Exercise details: There are pictures in the records below; leave them out and set down exactly the lines from the one holding "[100,392,236,413] Prerequisites ->" through the one holding "(286, 592) none".
━━━ Records to process
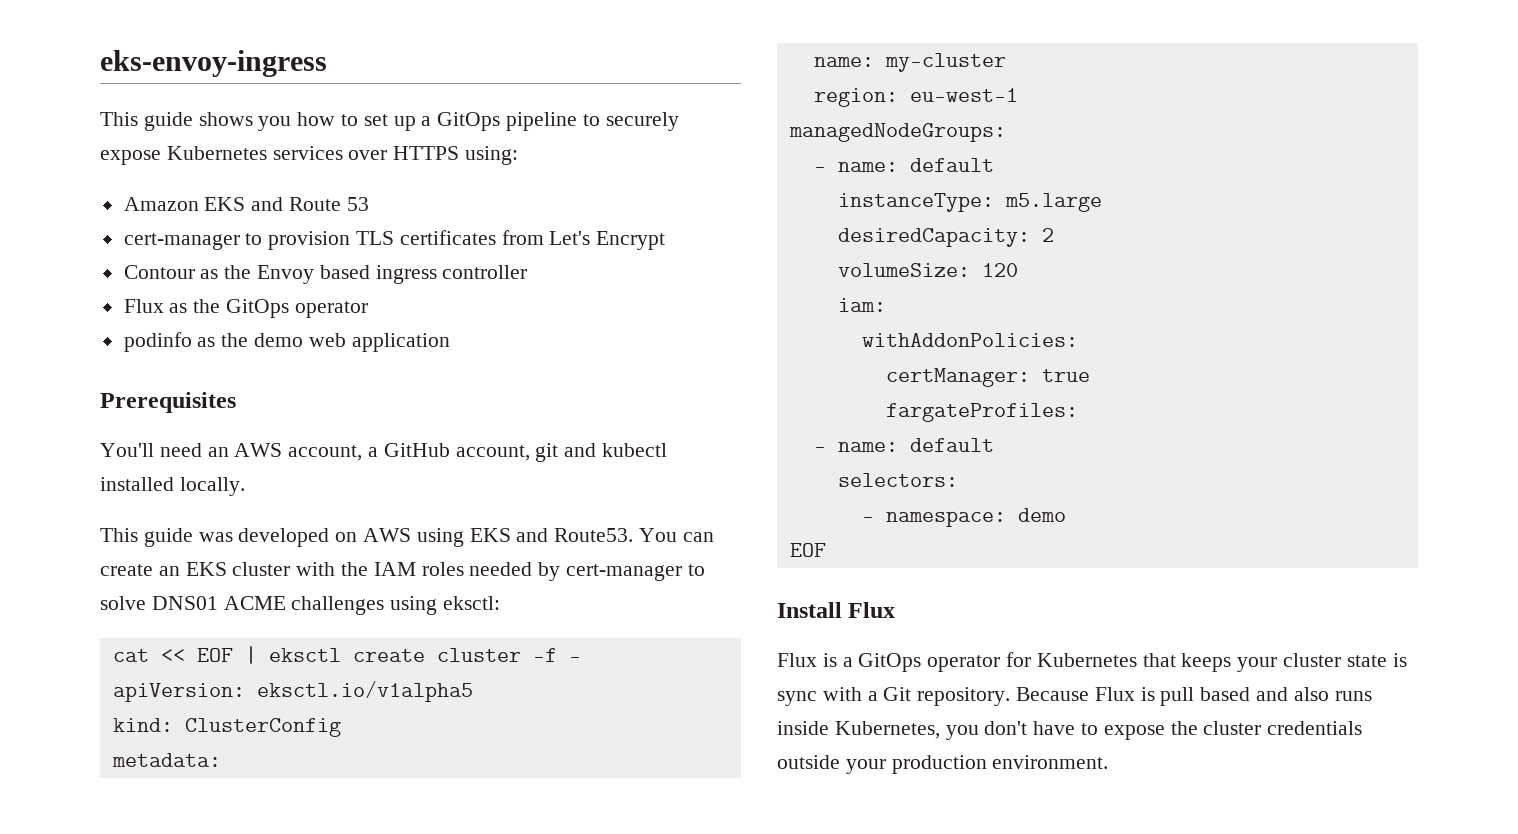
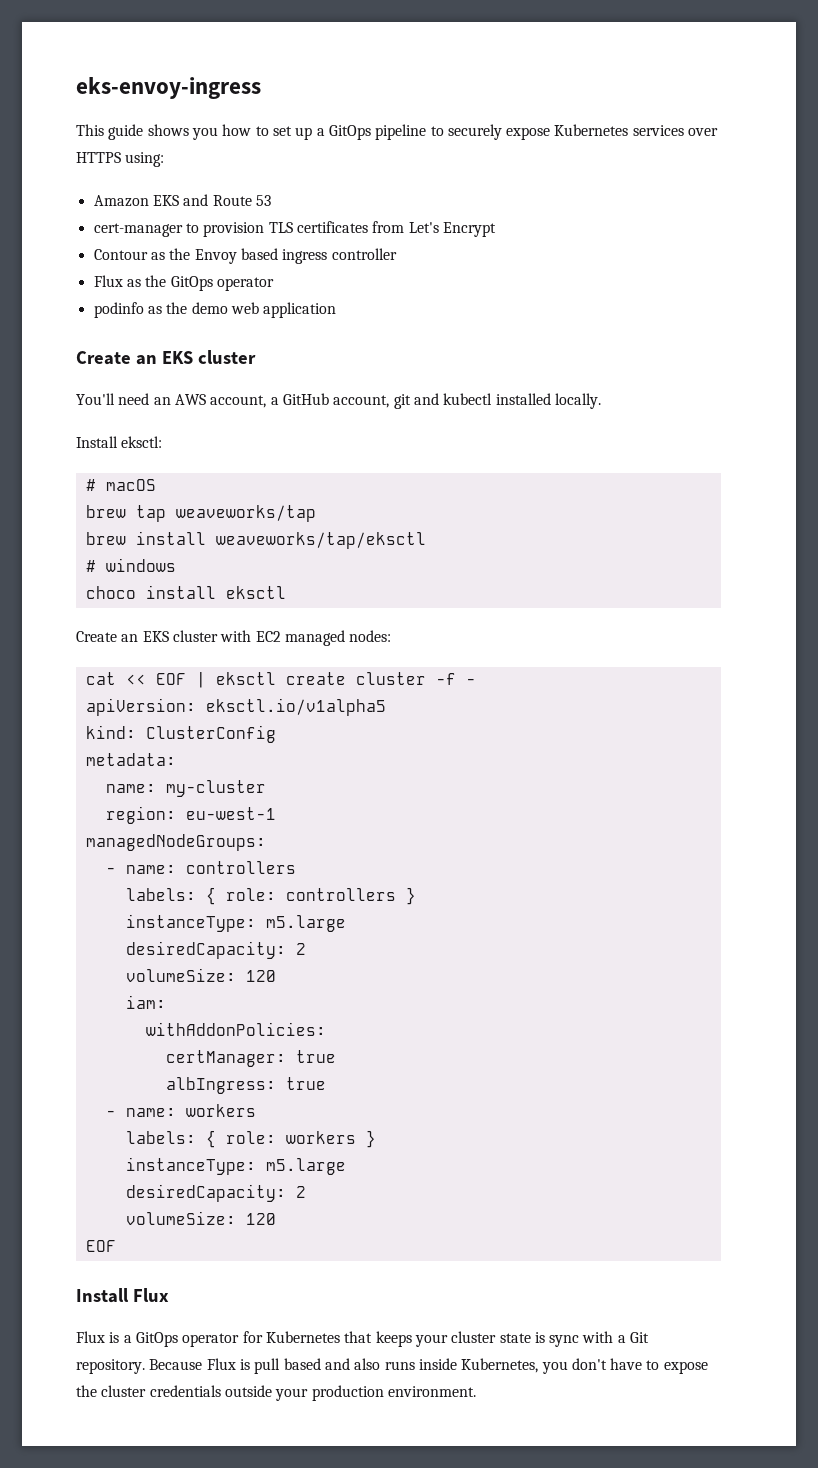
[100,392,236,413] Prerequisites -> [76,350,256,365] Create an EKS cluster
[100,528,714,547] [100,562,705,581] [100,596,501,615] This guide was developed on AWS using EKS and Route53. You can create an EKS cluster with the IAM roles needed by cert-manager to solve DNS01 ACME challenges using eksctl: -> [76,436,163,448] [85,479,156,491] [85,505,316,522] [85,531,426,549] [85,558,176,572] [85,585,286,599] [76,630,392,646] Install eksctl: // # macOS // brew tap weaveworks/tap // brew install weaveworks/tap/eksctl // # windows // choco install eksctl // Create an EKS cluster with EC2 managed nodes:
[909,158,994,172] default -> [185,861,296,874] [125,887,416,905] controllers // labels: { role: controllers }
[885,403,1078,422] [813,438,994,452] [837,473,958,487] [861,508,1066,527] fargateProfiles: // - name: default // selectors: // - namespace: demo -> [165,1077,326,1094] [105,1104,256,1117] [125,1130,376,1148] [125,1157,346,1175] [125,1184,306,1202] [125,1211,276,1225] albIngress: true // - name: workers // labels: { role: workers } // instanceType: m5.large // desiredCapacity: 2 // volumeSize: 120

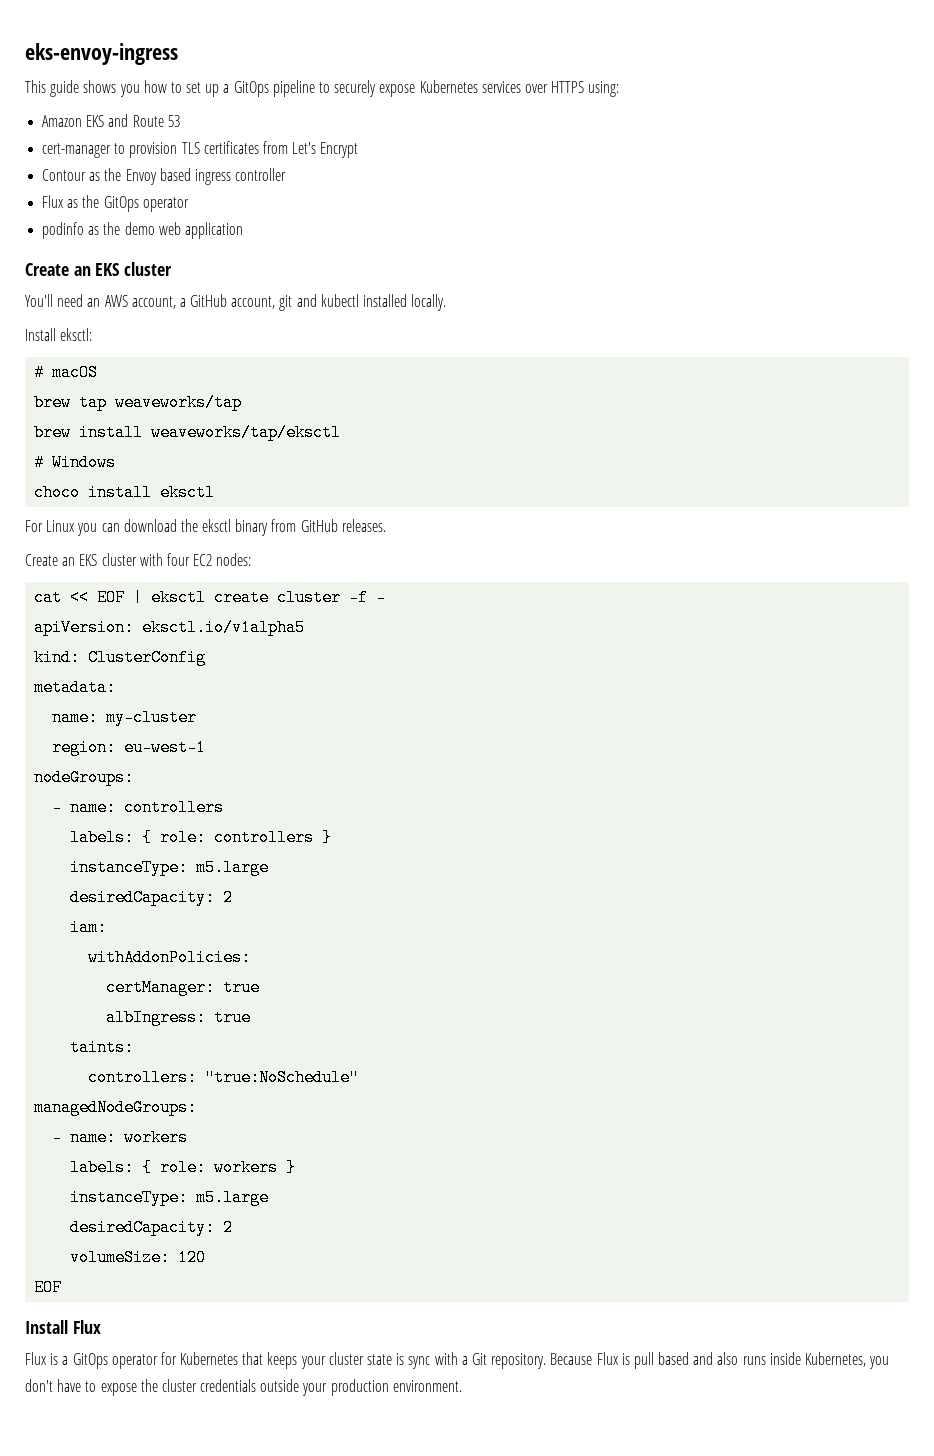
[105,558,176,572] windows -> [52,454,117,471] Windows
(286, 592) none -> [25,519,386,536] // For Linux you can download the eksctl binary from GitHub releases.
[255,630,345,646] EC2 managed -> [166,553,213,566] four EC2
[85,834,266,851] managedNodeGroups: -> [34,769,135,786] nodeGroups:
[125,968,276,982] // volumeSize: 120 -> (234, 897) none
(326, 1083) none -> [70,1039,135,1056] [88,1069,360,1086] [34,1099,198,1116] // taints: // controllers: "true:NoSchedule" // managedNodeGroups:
━━━━━━
━━━ Records to process
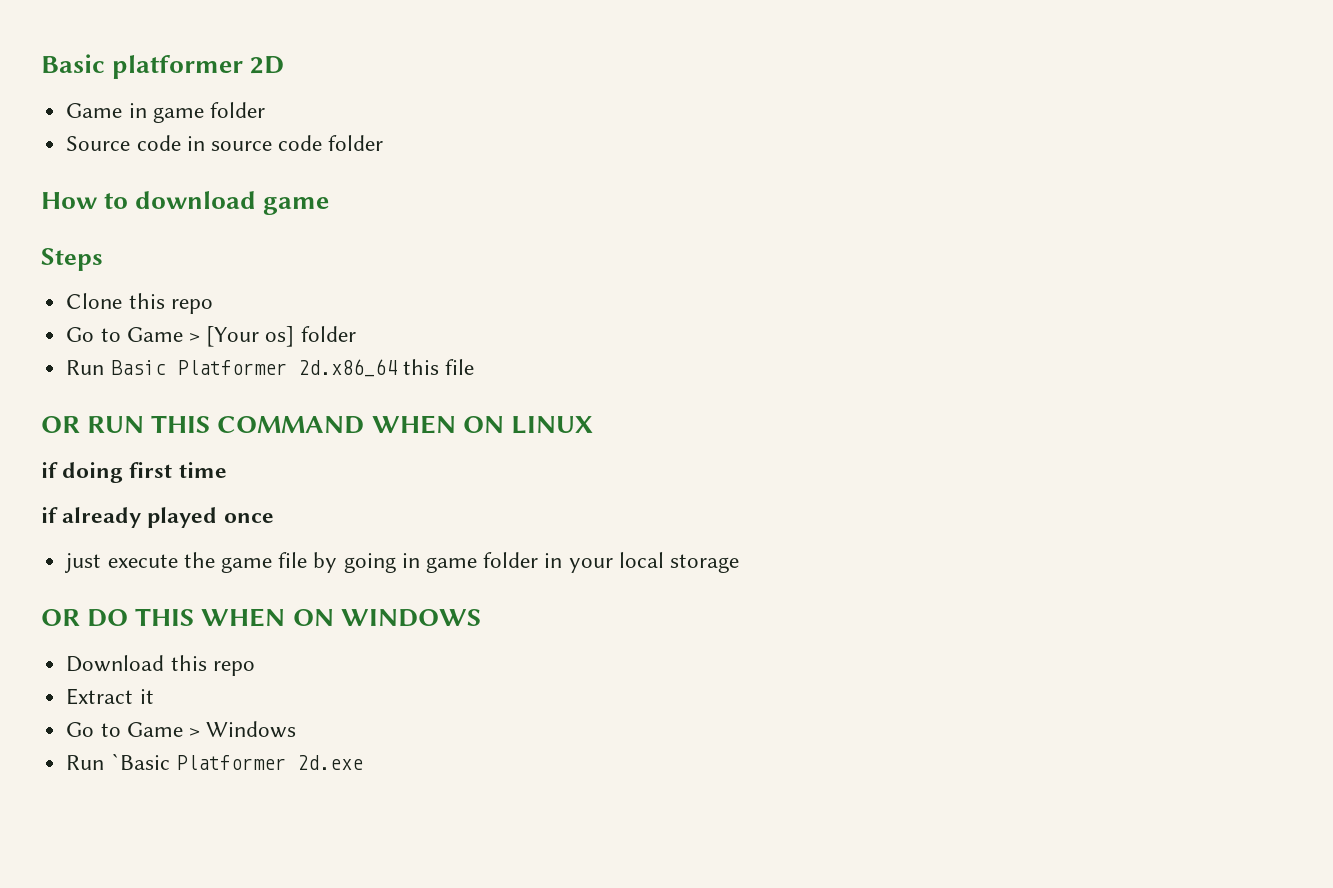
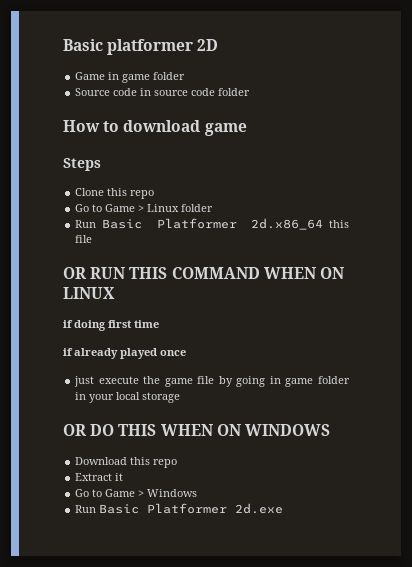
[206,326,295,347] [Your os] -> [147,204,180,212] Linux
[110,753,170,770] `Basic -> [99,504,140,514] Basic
━━━━━━
Exercise result:
[100,392,236,413] Prerequisites -> [76,350,256,365] Create an EKS cluster
[100,528,714,547] [100,562,705,581] [100,596,501,615] This guide was developed on AWS using EKS and Route53. You can create an EKS cluster with the IAM roles needed by cert-manager to solve DNS01 ACME challenges using eksctl: -> [76,436,163,448] [85,479,156,491] [85,505,316,522] [85,531,426,549] [85,558,176,572] [85,585,286,599] [76,630,392,646] Install eksctl: // # macOS // brew tap weaveworks/tap // brew install weaveworks/tap/eksctl // # windows // choco install eksctl // Create an EKS cluster with EC2 managed nodes:
[909,158,994,172] default -> [185,861,296,874] [125,887,416,905] controllers // labels: { role: controllers }
[885,403,1078,422] [813,438,994,452] [837,473,958,487] [861,508,1066,527] fargateProfiles: // - name: default // selectors: // - namespace: demo -> [165,1077,326,1094] [105,1104,256,1117] [125,1130,376,1148] [125,1157,346,1175] [125,1184,306,1202] [125,1211,276,1225] albIngress: true // - name: workers // labels: { role: workers } // instanceType: m5.large // desiredCapacity: 2 // volumeSize: 120

[105,558,176,572] windows -> [52,454,117,471] Windows
(286, 592) none -> [25,519,386,536] // For Linux you can download the eksctl binary from GitHub releases.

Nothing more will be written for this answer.